622 N.E.2d 1093, 87 Ohio App. 3d 613, 1993 Ohio App. LEXIS 2382
CourtOhio Court of Appeals
DecidedMay 6, 1993
DocketNo. 61868.
StatusPublished
Cited by115 cases

This text of 622 N.E.2d 1093 (McCarthy, Lebit, Crystal & Haiman Co. v. First Union Management, Inc.) is published on Counsel Stack Legal Research, covering Ohio Court of Appeals primary law. Counsel Stack provides free access to over 12 million legal documents including statutes, case law, regulations, and constitutions.

Bluebook
McCarthy, Lebit, Crystal & Haiman Co. v. First Union Management, Inc., 622 N.E.2d 1093, 87 Ohio App. 3d 613, 1993 Ohio App. LEXIS 2382 (Ohio Ct. App. 1993).

Opinions

Nugent, Judge.

This is an appeal from the Cuyahoga County Court of Common Pleas, which granted the motion for summary judgment filed jointly by defendants-appellees *616 First Union Management, Inc. and First Union Real Estate Equity and Mortgage Investment (collectively, “First Union”) against plaintiff-appellant McCarthy, Lebit, Crystal & Haiman Co., L.P.A. (“McCarthy, Lebit”).

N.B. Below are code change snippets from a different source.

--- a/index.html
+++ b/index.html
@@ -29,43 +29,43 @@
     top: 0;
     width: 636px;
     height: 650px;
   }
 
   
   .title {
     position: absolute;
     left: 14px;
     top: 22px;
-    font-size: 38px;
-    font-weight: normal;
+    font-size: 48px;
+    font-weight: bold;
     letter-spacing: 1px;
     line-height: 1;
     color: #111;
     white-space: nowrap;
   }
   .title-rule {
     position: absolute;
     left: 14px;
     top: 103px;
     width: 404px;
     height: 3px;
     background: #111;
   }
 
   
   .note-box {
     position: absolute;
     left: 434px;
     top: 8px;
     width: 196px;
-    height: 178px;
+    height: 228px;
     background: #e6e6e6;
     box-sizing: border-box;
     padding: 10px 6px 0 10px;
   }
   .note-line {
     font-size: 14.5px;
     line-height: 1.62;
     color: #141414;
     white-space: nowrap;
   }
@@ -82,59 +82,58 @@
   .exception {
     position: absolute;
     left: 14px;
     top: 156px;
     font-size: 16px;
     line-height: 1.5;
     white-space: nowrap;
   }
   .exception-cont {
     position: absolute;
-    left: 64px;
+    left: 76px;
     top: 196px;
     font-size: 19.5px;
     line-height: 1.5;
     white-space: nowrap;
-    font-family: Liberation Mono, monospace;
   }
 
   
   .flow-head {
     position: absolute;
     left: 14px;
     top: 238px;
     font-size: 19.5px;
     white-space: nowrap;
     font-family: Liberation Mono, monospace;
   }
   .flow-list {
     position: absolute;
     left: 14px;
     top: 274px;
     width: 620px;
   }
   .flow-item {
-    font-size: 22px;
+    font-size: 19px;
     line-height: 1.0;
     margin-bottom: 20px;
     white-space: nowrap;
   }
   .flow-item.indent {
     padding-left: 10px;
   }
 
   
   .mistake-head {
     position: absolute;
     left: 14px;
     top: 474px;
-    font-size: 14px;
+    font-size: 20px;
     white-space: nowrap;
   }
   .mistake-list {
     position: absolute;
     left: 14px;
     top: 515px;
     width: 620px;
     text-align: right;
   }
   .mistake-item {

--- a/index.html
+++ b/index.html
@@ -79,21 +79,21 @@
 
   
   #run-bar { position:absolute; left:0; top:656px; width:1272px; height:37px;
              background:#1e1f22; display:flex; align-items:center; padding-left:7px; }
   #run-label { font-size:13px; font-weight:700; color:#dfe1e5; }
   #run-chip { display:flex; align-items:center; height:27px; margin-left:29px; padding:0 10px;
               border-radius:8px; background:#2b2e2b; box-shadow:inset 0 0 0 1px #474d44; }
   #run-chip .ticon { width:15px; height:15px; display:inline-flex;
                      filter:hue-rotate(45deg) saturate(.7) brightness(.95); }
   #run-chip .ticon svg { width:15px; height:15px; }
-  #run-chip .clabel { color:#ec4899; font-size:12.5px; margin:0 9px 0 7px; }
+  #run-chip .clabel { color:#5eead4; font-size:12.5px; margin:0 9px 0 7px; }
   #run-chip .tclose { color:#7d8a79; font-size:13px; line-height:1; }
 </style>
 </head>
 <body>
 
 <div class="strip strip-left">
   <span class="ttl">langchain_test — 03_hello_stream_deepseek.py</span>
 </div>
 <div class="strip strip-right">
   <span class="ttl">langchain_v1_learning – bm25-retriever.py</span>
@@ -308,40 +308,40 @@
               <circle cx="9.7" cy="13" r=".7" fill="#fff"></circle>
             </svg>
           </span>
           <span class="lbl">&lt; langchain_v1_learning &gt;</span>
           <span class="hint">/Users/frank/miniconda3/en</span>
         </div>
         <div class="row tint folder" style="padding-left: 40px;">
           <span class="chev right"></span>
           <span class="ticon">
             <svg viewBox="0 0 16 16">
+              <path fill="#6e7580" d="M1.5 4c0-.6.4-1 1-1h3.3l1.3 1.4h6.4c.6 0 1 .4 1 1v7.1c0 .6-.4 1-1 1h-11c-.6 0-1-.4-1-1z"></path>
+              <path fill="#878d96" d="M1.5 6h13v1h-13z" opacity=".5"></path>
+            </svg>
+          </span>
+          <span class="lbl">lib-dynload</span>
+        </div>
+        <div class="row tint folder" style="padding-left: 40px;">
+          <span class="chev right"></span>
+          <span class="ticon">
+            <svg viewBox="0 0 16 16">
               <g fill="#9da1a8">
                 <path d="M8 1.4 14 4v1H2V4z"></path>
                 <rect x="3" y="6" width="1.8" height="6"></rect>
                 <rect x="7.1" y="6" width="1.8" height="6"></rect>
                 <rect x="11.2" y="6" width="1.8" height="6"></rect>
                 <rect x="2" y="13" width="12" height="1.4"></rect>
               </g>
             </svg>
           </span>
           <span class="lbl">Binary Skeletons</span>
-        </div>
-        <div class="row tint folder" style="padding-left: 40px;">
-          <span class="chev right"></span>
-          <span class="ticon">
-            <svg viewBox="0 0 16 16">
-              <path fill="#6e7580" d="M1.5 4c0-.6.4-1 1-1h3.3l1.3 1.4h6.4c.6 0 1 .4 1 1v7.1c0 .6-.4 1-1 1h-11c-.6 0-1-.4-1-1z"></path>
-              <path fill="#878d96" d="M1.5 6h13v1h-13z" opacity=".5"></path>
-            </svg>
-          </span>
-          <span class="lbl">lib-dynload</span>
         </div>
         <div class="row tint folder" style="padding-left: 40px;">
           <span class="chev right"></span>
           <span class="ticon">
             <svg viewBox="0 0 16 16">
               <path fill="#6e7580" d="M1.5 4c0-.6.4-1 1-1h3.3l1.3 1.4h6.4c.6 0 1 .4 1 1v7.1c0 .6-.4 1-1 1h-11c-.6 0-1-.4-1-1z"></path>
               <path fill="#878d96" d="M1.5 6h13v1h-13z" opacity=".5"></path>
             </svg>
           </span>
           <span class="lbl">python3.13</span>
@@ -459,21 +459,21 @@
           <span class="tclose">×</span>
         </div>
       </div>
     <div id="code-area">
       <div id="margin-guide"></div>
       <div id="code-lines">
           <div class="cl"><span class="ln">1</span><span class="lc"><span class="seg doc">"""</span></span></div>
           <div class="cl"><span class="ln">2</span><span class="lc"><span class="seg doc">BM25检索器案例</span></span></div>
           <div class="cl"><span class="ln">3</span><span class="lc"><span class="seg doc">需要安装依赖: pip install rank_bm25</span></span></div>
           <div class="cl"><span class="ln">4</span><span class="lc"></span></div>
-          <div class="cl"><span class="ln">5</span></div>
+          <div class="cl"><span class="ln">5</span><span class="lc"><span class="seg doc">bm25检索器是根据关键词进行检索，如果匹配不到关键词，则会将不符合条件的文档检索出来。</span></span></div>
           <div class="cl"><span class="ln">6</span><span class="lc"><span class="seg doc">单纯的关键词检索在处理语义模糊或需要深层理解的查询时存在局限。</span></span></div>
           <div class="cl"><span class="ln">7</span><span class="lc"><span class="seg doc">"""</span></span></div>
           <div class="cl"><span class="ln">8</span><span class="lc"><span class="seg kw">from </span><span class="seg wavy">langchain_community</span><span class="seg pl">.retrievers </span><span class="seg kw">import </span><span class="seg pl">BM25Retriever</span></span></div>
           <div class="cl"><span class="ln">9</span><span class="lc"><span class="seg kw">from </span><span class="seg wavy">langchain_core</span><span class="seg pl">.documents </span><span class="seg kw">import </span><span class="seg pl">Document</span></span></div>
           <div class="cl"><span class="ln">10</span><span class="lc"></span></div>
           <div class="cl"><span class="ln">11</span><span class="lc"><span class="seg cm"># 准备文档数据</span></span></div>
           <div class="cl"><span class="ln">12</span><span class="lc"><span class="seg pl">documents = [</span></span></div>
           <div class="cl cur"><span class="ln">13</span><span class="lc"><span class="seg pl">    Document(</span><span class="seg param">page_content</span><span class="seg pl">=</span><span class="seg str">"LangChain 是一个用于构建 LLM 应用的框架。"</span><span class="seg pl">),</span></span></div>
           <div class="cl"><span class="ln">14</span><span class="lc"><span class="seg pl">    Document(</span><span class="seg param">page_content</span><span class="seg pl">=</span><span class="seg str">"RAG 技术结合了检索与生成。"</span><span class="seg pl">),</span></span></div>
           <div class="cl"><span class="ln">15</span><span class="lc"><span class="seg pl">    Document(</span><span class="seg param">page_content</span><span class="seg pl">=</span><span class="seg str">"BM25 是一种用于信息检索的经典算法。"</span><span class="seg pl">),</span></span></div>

Pertinent to this appeal, McCarthy, Lebit’s amended complaint asserts claims for relief of, among other things, 1 breach of contract and promissory estoppel (first claim for relief), fraud (third claim for relief) and negligent misrepresentation (fourth claim for relief). McCarthy, Lebit’s amended complaint generally alleges that First Union, the owner and manager of real property commonly known as 55 Public Square, Cleveland, Ohio (the Illuminating Budding), breached an oral lease agreement entered into with McCarthy, Lebit for space in the above premises. In separate answers, both First Union entities denied that an oral lease agreement had been entered into and raised the defense that McCarthy, Lebit’s claims were barred by the statute of frauds. Additionally, First Union Management asserted a counterclaim for unpaid operating expenses, which was subsequently dismissed.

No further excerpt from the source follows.